Next, a small function to tell us how many parameters are in our model. Useful for comparing different models.

In [259]:
def count_parameters(model):
    return sum(p.numel() for p in model.parameters() if p.requires_grad)

print(f'The model has {count_parameters(model):,} trainable parameters')

The model has 247,342 trainable parameters


We'll now initialize our model's embedding layer with the pre-trained embedding values we loaded earlier.

This is done by getting them from the vocab's `.vectors` attribute and then performing a `.copy` to overwrite the embedding layer's current weights.

In [260]:
pretrained_embeddings = text.vocab.vectors

print(pretrained_embeddings.shape)

torch.Size([3389, 100])


In [261]:
model.embedding.weight.data.copy_(pretrained_embeddings)

tensor([[-0.4109,  1.8717, -0.3816,  ...,  0.2594,  1.7012,  2.2465],
        [-0.1555, -0.0150,  0.8936,  ..., -1.1725, -0.3419, -0.0849],
        [-0.1077,  0.1105,  0.5981,  ..., -0.8316,  0.4529,  0.0826],
        ...,
        [ 0.0638,  0.0505, -0.0947,  ...,  0.0947, -0.3449,  0.0679],
        [ 0.3079, -0.6757,  0.2158,  ...,  0.3156,  0.5600,  0.4885],
        [-0.3110, -0.3398,  1.0308,  ...,  0.5317,  0.2836, -0.0640]])

It's common to initialize the embedding of the pad token to all zeros. This, along with setting the `padding_idx` in the model's embedding layer, means that the embedding should always output a tensor full of zeros when a pad token is input.

In [262]:
model.embedding.weight.data[PAD_IDX] = torch.zeros(EMBEDDING_DIM)

print(model.embedding.weight.data)

tensor([[-0.4109,  1.8717, -0.3816,  ...,  0.2594,  1.7012,  2.2465],
        [ 0.0000,  0.0000,  0.0000,  ...,  0.0000,  0.0000,  0.0000],
        [-0.1077,  0.1105,  0.5981,  ..., -0.8316,  0.4529,  0.0826],
        ...,
        [ 0.0638,  0.0505, -0.0947,  ...,  0.0947, -0.3449,  0.0679],
        [ 0.3079, -0.6757,  0.2158,  ...,  0.3156,  0.5600,  0.4885],
        [-0.3110, -0.3398,  1.0308,  ...,  0.5317,  0.2836, -0.0640]])


We then define our optimizer, used to update our parameters w.r.t. their gradients.
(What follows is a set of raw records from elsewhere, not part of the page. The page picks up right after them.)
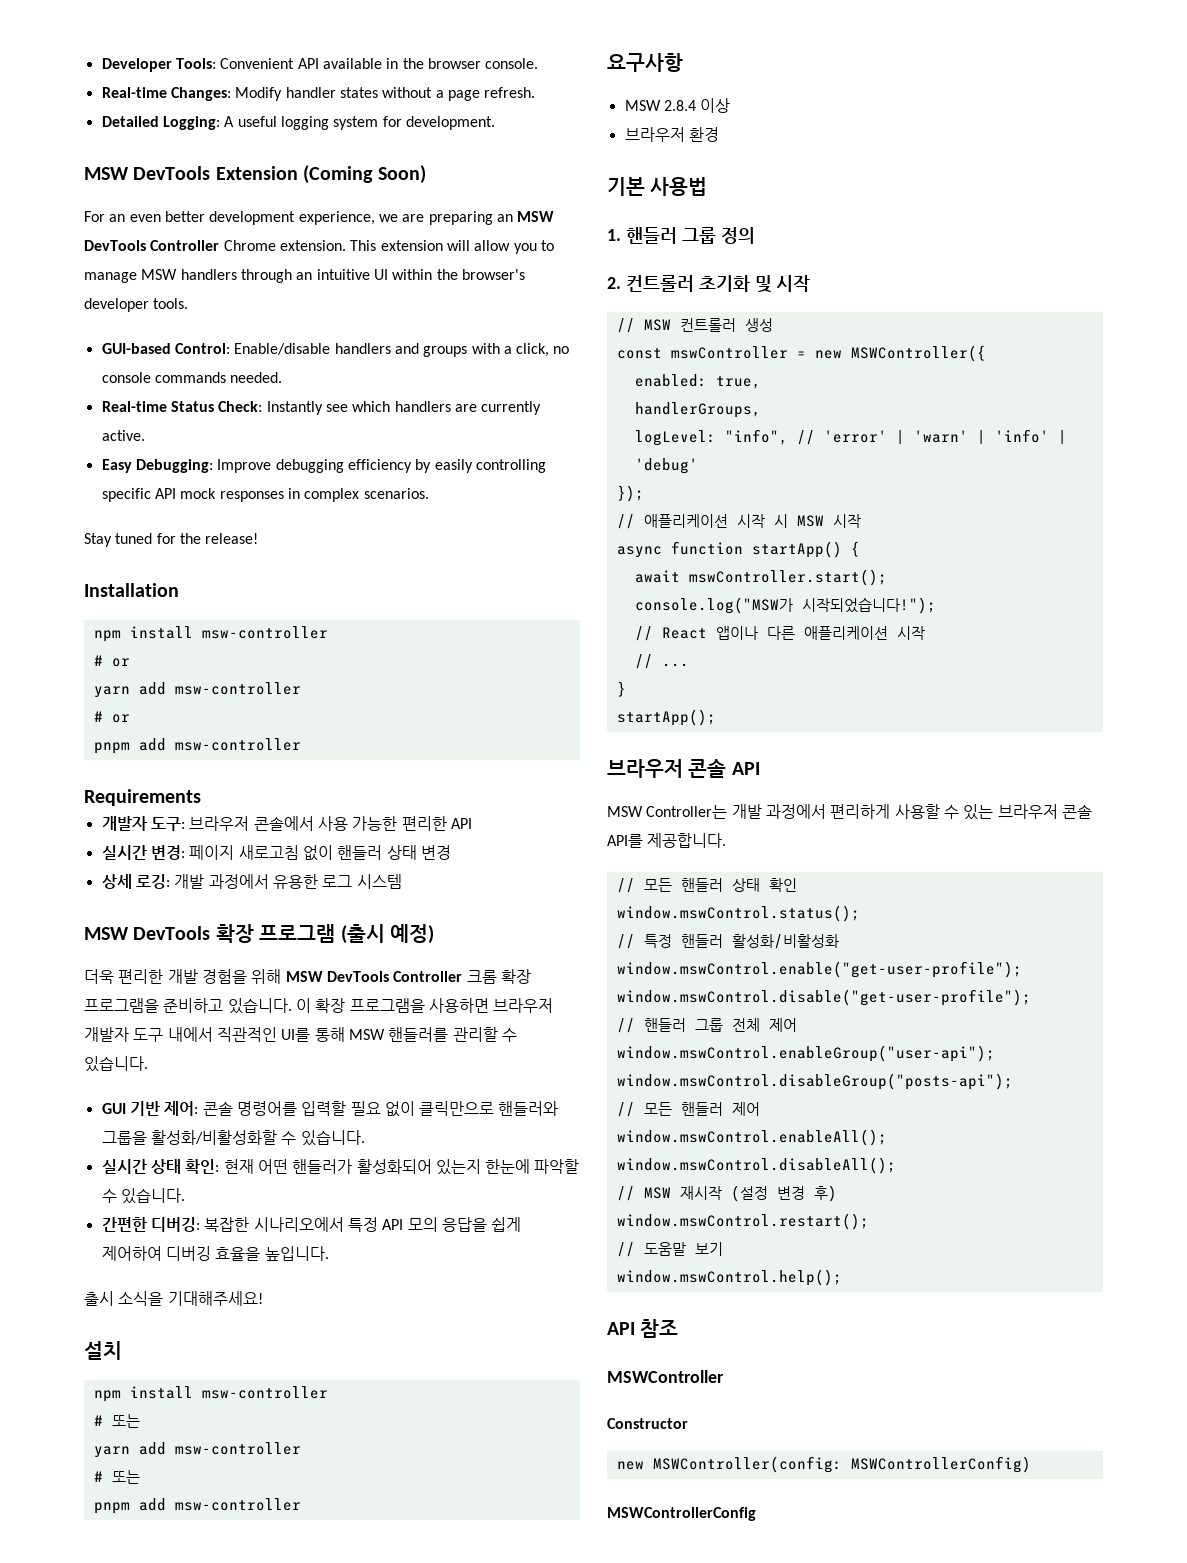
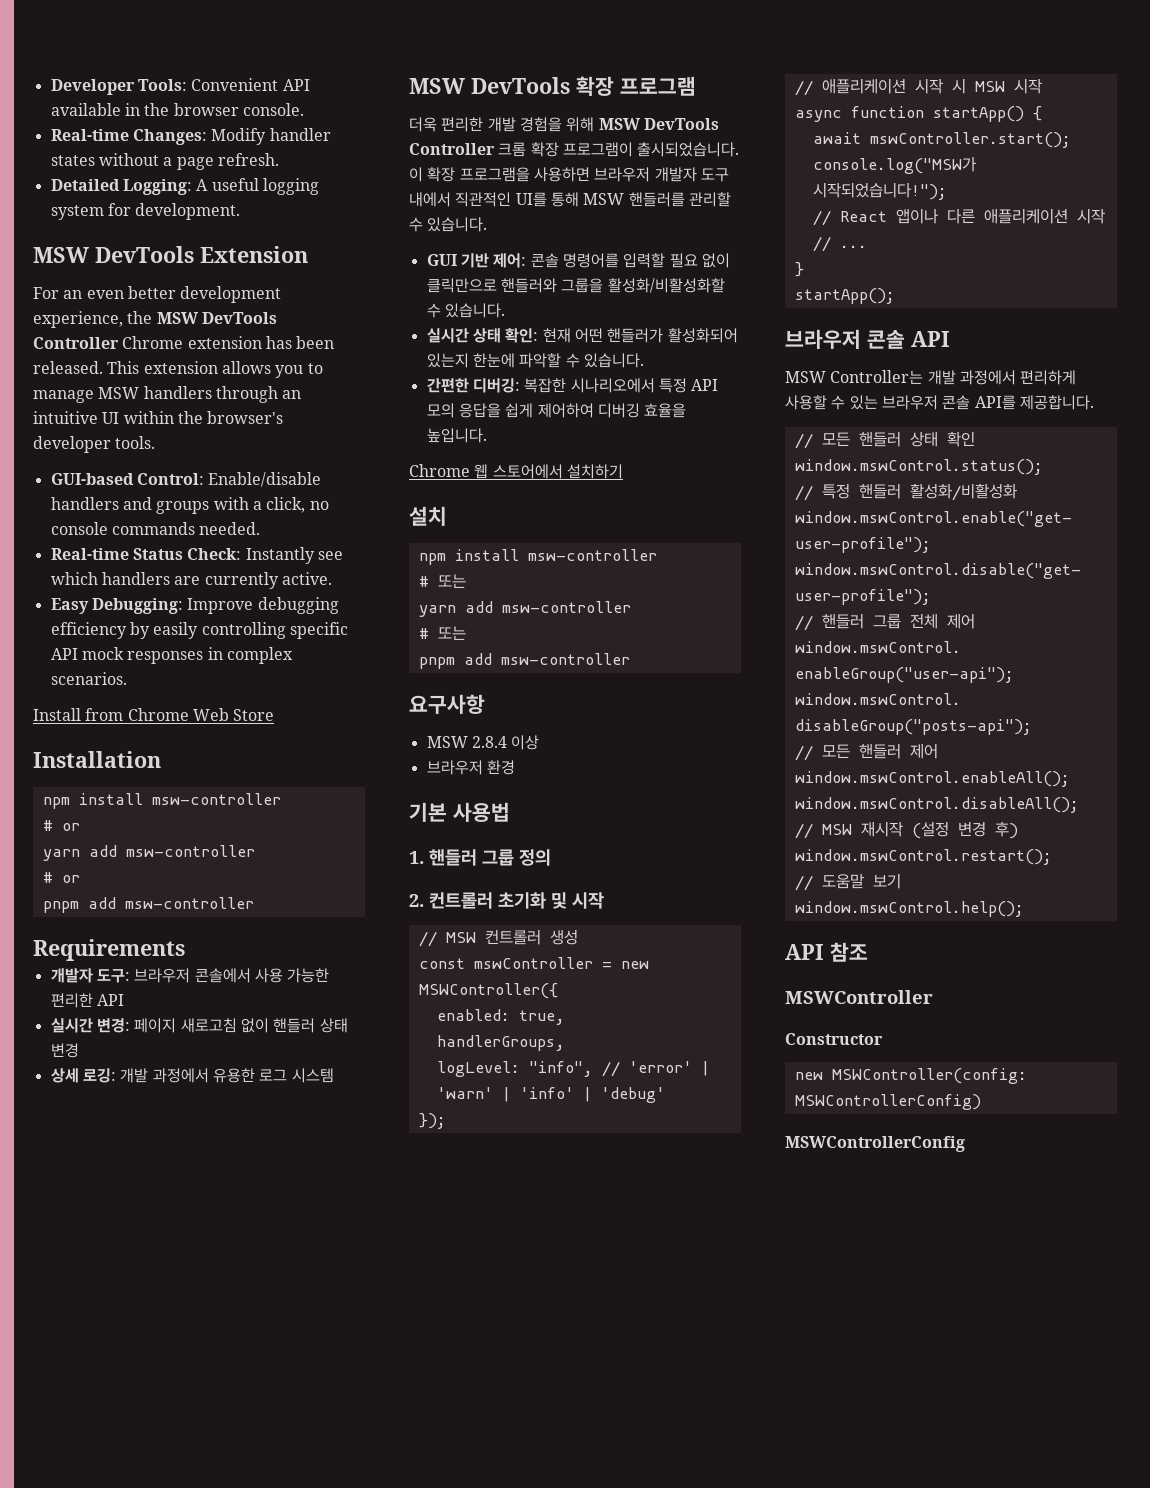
- MSW DevTools Extension (Coming Soon)
+ MSW DevTools Extension
- For an even better development experience, we are preparing an MSW DevTools Controller Chrome extension. This extension will allow you to manage MSW handlers through an intuitive UI within the browser's developer tools.
+ For an even better development experience, the MSW DevTools Controller Chrome extension has been released. This extension allows you to manage MSW handlers through an intuitive UI within the browser's developer tools.
- Stay tuned for the release!
+ Install from Chrome Web Store
- MSW DevTools 확장 프로그램 (출시 예정)
+ MSW DevTools 확장 프로그램
- 더욱 편리한 개발 경험을 위해 MSW DevTools Controller 크롬 확장 프로그램을 준비하고 있습니다.
+ 더욱 편리한 개발 경험을 위해 MSW DevTools Controller 크롬 확장 프로그램이 출시되었습니다.
- 출시 소식을 기대해주세요!
+ Chrome 웹 스토어에서 설치하기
We use Adam with the default learning rate.

In [263]:
optimizer = optim.Adam(model.parameters())

Next, we define our loss function, cross-entropy loss.
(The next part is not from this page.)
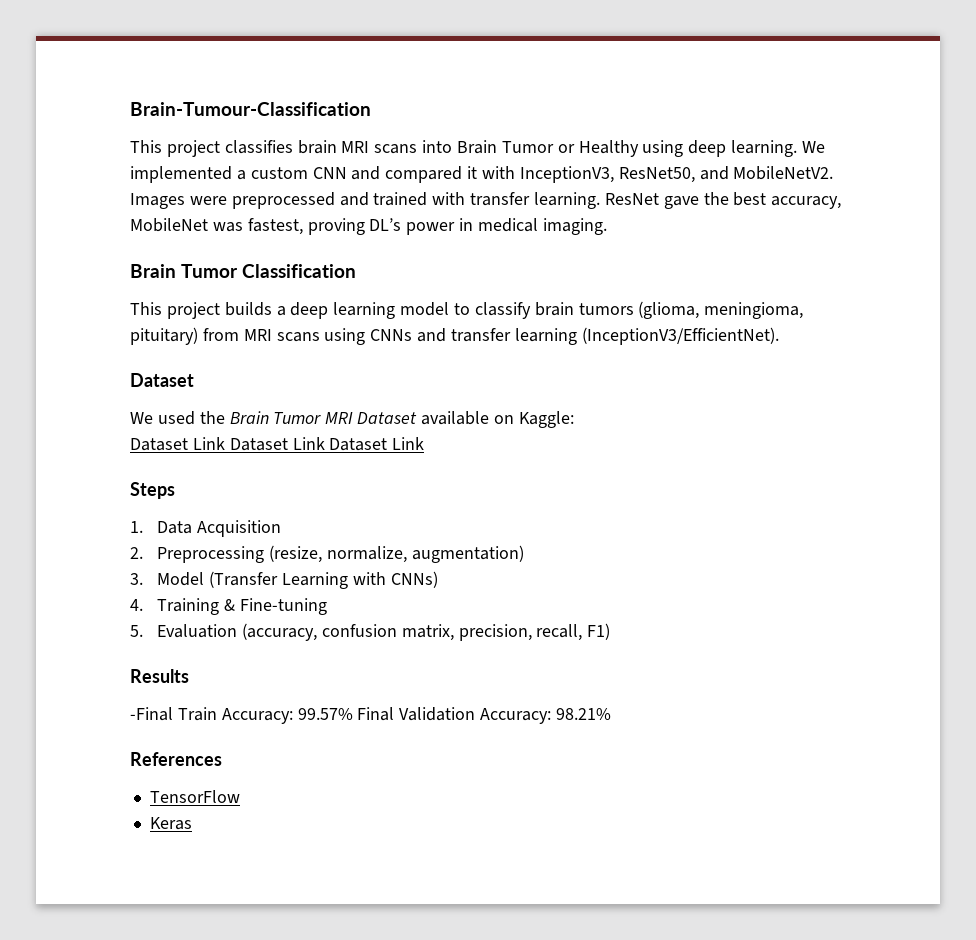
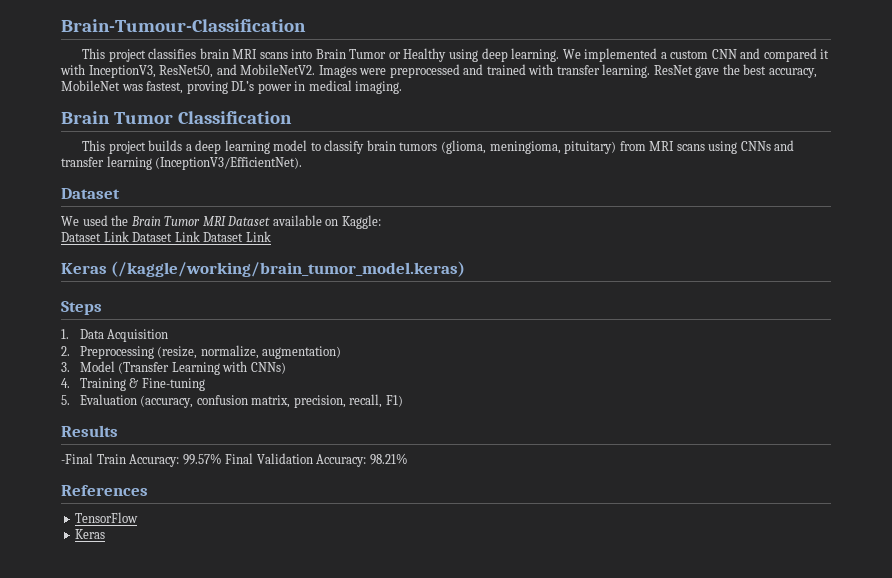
+ Keras (/kaggle/working/brain_tumor_model.keras)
Even though we have no `<unk>` tokens within our tag vocab, we still have `<pad>` tokens. This is because all sentences within a batch need to be the same size. However, we don't want to calculate the loss when the target is a `<pad>` token as we aren't training our model to recognize padding tokens.

We handle this by setting the `ignore_index` in our loss function to the index of the padding token in our tag vocabulary.

In [264]:
TAG_PAD_IDX = label.vocab.stoi[label.pad_token]

criterion = nn.CrossEntropyLoss(ignore_index = TAG_PAD_IDX)

We then place our model and loss function on our GPU, if we have one.

In [265]:
model = model.to(device)
criterion = criterion.to(device)

We will be using the loss value between our predicted and actual tags to train the network, but ideally we'd like a more interpretable way to see how well our model is doing - accuracy.

The issue is that we don't want to calculate accuracy over the `<pad>` tokens as we aren't interested in predicting them.

The function below only calculates accuracy over non-padded tokens. `non_pad_elements` is a tensor containing the indices of the non-pad tokens within an input batch. We then compare the predictions of those elements with the labels to get a count of how many predictions were correct. We then divide this by the number of non-pad elements to get our accuracy value over the batch.

In [266]:
def categorical_accuracy(preds, y, tag_pad_idx):
    """
    Returns accuracy per batch, i.e. if you get 8/10 right, this returns 0.8, NOT 8
    """
    max_preds = preds.argmax(dim = 1, keepdim = True) # get the index of the max probability
    non_pad_elements = (y != tag_pad_idx).nonzero()
    correct = max_preds[non_pad_elements].squeeze(1).eq(y[non_pad_elements])
    return correct.sum() / torch.FloatTensor([y[non_pad_elements].shape[0]])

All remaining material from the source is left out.